*Your assignment:* Repeat every record exactly, but omit the images.

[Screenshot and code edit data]
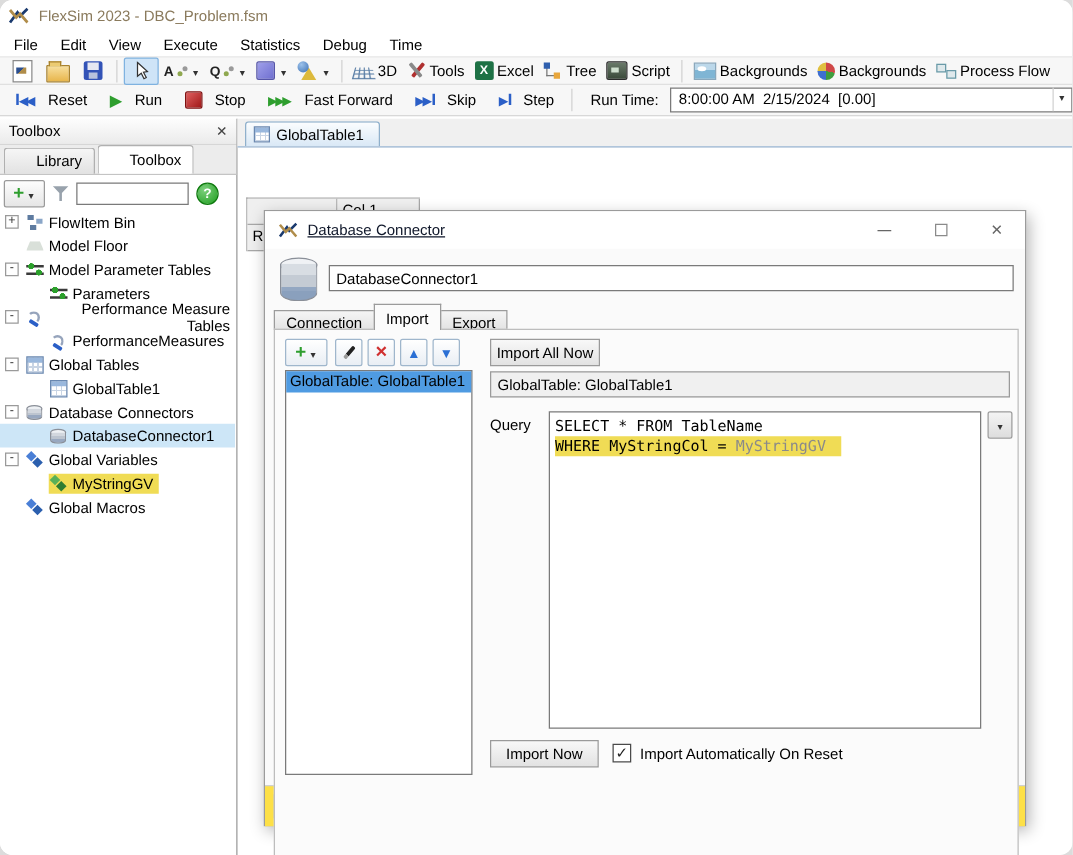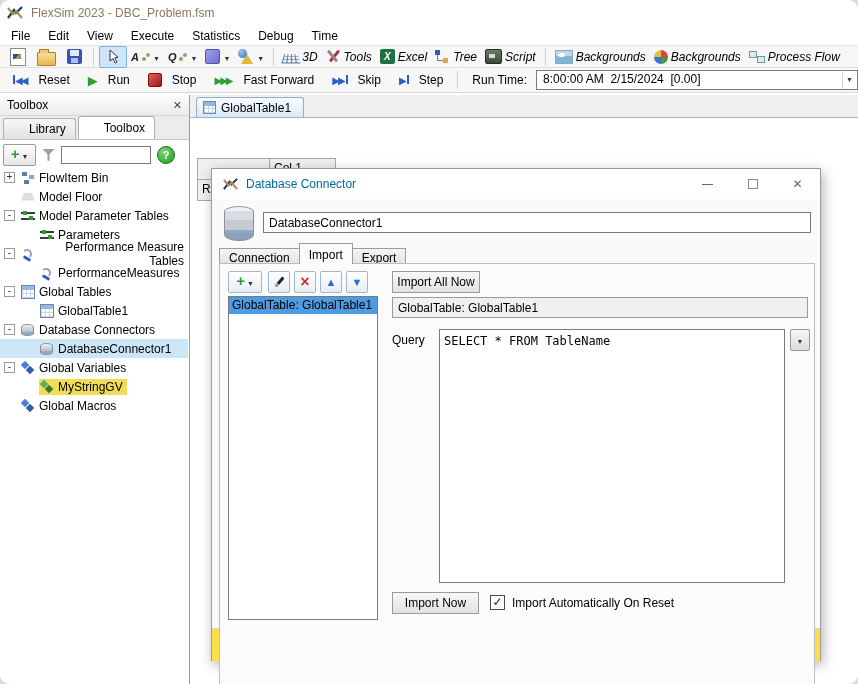--- a/index.html
+++ b/index.html
@@ -15,21 +15,21 @@
   .menubar{position:absolute;left:0;top:26px;width:858px;height:19px;display:flex;align-items:center;padding-left:2px;}
   .mitem{padding:2px 9px;cursor:default;}
 
   
   .tb1{position:absolute;left:0;top:45px;width:858px;height:23px;background:#f7f7f7;
        border-top:1px solid #e8e8e8;border-bottom:1px solid #e0e0e0;display:flex;align-items:center;
        padding-left:4px;box-sizing:border-box;}
   .tb2{position:absolute;left:0;top:68px;width:858px;height:25px;background:#f7f7f7;
        border-bottom:1px solid #d8d8d8;display:flex;align-items:center;padding-left:4px;box-sizing:border-box;}
   .tbtn{height:20px;min-width:20px;display:flex;align-items:center;justify-content:center;gap:3px;
-        padding:0 3px;border:1px solid transparent;border-radius:2px;font-style:italic;}
+        padding:0 3px;border:1px solid transparent;border-radius:2px;}
   .tbtn.sel{background:#cfe4f7;border-color:#7fb2e0;}
   .tbtn .lbl{white-space:nowrap;}
   .vsep{width:1px;height:18px;background:#d2d2d2;margin:0 5px;flex:0 0 auto;}
   .caret::after{content:"▼";font-size:7px;color:#333;}
   .ctl{display:flex;align-items:center;gap:10px;padding:0 9px;white-space:nowrap;}
   .runtime-field{width:390px;height:16px;border:1px solid #7a7a7a;background:#fff;
                  padding:1px 6px;white-space:pre;overflow:hidden;}
   .tb2-dd{position:absolute;right:2px;top:2px;width:13px;height:19px;display:flex;align-items:center;
           justify-content:center;border-left:1px solid #d2d2d2;}
 
@@ -171,21 +171,21 @@
           border-top:1px solid #a8a8a8;border-left:1px solid #a8a8a8;margin-top:38px;}
   .gcell{height:18px;border-right:1px solid #a8a8a8;border-bottom:1px solid #a8a8a8;
          padding:1px 4px;box-sizing:content-box;line-height:17px;}
   .ghead{background:#efefef;}
   .gval{background:#fff;text-align:right;}
 
   
   .dialog{position:absolute;left:211px;top:168px;width:610px;height:493px;background:#fafafa;
           border:1px solid #9b9b9b;box-sizing:border-box;box-shadow:2px 4px 12px rgba(0,0,0,.3);}
   .dlg-title{height:30px;background:#fff;display:flex;align-items:center;padding-left:11px;gap:8px;}
-  .dlg-title-text{color:#0369a1;}
+  .dlg-title-text{color:#0f172a;text-decoration:underline;}
   .dlg-controls{position:absolute;right:0;top:0;height:30px;display:flex;}
   .dlg-ctl{width:45px;height:30px;display:flex;align-items:center;justify-content:center;color:#666;}
   .min-glyph{width:11px;height:1px;background:#666;}
   .max-glyph{width:10px;height:10px;border:1px solid #8a8a8a;box-sizing:border-box;}
   .close-glyph::after{content:"✕";font-size:12px;color:#666;}
 
   .db-big{position:absolute;left:12px;top:37px;width:30px;height:38px;}
   .db-big::before{content:"";position:absolute;left:0;top:0;width:28px;height:10px;border-radius:50%;
       background:#f0f2f5;border:1px solid #8a8f98;}
   .db-big::after{content:"";position:absolute;left:0;top:5px;width:28px;height:29px;border:1px solid #8a8f98;
@@ -551,20 +551,21 @@
       <div class="dlist">
 
       <div class="dlist-item selected">GlobalTable: GlobalTable1</div>
         </div>
 
       <div class="target-field">GlobalTable: GlobalTable1</div>
 
       <span class="query-label">Query</span>
       <div class="query-box">
         <div><span>SELECT * FROM TableName</span></div>
+        <div><span class="qline2"><span>WHERE MyStringCol = </span><span class="qref">MyStringGV</span></span></div>
       </div>
       <span class="pbtn query-dd" style="border-color:#9a9a9a;background:linear-gradient(#f4f4f4,#ddd);">
           <span class="caret"></span>
         </span>
 
       <span class="btn importnow">Import Now</span>
       <span class="chk"></span>
       <span class="chk-label">Import Automatically On Reset</span>
     </div>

*Task answer:*
--- a/index.html
+++ b/index.html
@@ -15,21 +15,21 @@
   .menubar{position:absolute;left:0;top:26px;width:858px;height:19px;display:flex;align-items:center;padding-left:2px;}
   .mitem{padding:2px 9px;cursor:default;}
 
   
   .tb1{position:absolute;left:0;top:45px;width:858px;height:23px;background:#f7f7f7;
        border-top:1px solid #e8e8e8;border-bottom:1px solid #e0e0e0;display:flex;align-items:center;
        padding-left:4px;box-sizing:border-box;}
   .tb2{position:absolute;left:0;top:68px;width:858px;height:25px;background:#f7f7f7;
        border-bottom:1px solid #d8d8d8;display:flex;align-items:center;padding-left:4px;box-sizing:border-box;}
   .tbtn{height:20px;min-width:20px;display:flex;align-items:center;justify-content:center;gap:3px;
-        padding:0 3px;border:1px solid transparent;border-radius:2px;font-style:italic;}
+        padding:0 3px;border:1px solid transparent;border-radius:2px;}
   .tbtn.sel{background:#cfe4f7;border-color:#7fb2e0;}
   .tbtn .lbl{white-space:nowrap;}
   .vsep{width:1px;height:18px;background:#d2d2d2;margin:0 5px;flex:0 0 auto;}
   .caret::after{content:"▼";font-size:7px;color:#333;}
   .ctl{display:flex;align-items:center;gap:10px;padding:0 9px;white-space:nowrap;}
   .runtime-field{width:390px;height:16px;border:1px solid #7a7a7a;background:#fff;
                  padding:1px 6px;white-space:pre;overflow:hidden;}
   .tb2-dd{position:absolute;right:2px;top:2px;width:13px;height:19px;display:flex;align-items:center;
           justify-content:center;border-left:1px solid #d2d2d2;}
 
@@ -171,21 +171,21 @@
           border-top:1px solid #a8a8a8;border-left:1px solid #a8a8a8;margin-top:38px;}
   .gcell{height:18px;border-right:1px solid #a8a8a8;border-bottom:1px solid #a8a8a8;
          padding:1px 4px;box-sizing:content-box;line-height:17px;}
   .ghead{background:#efefef;}
   .gval{background:#fff;text-align:right;}
 
   
   .dialog{position:absolute;left:211px;top:168px;width:610px;height:493px;background:#fafafa;
           border:1px solid #9b9b9b;box-sizing:border-box;box-shadow:2px 4px 12px rgba(0,0,0,.3);}
   .dlg-title{height:30px;background:#fff;display:flex;align-items:center;padding-left:11px;gap:8px;}
-  .dlg-title-text{color:#0369a1;}
+  .dlg-title-text{color:#0f172a;text-decoration:underline;}
   .dlg-controls{position:absolute;right:0;top:0;height:30px;display:flex;}
   .dlg-ctl{width:45px;height:30px;display:flex;align-items:center;justify-content:center;color:#666;}
   .min-glyph{width:11px;height:1px;background:#666;}
   .max-glyph{width:10px;height:10px;border:1px solid #8a8a8a;box-sizing:border-box;}
   .close-glyph::after{content:"✕";font-size:12px;color:#666;}
 
   .db-big{position:absolute;left:12px;top:37px;width:30px;height:38px;}
   .db-big::before{content:"";position:absolute;left:0;top:0;width:28px;height:10px;border-radius:50%;
       background:#f0f2f5;border:1px solid #8a8f98;}
   .db-big::after{content:"";position:absolute;left:0;top:5px;width:28px;height:29px;border:1px solid #8a8f98;
@@ -551,20 +551,21 @@
       <div class="dlist">
 
       <div class="dlist-item selected">GlobalTable: GlobalTable1</div>
         </div>
 
       <div class="target-field">GlobalTable: GlobalTable1</div>
 
       <span class="query-label">Query</span>
       <div class="query-box">
         <div><span>SELECT * FROM TableName</span></div>
+        <div><span class="qline2"><span>WHERE MyStringCol = </span><span class="qref">MyStringGV</span></span></div>
       </div>
       <span class="pbtn query-dd" style="border-color:#9a9a9a;background:linear-gradient(#f4f4f4,#ddd);">
           <span class="caret"></span>
         </span>
 
       <span class="btn importnow">Import Now</span>
       <span class="chk"></span>
       <span class="chk-label">Import Automatically On Reset</span>
     </div>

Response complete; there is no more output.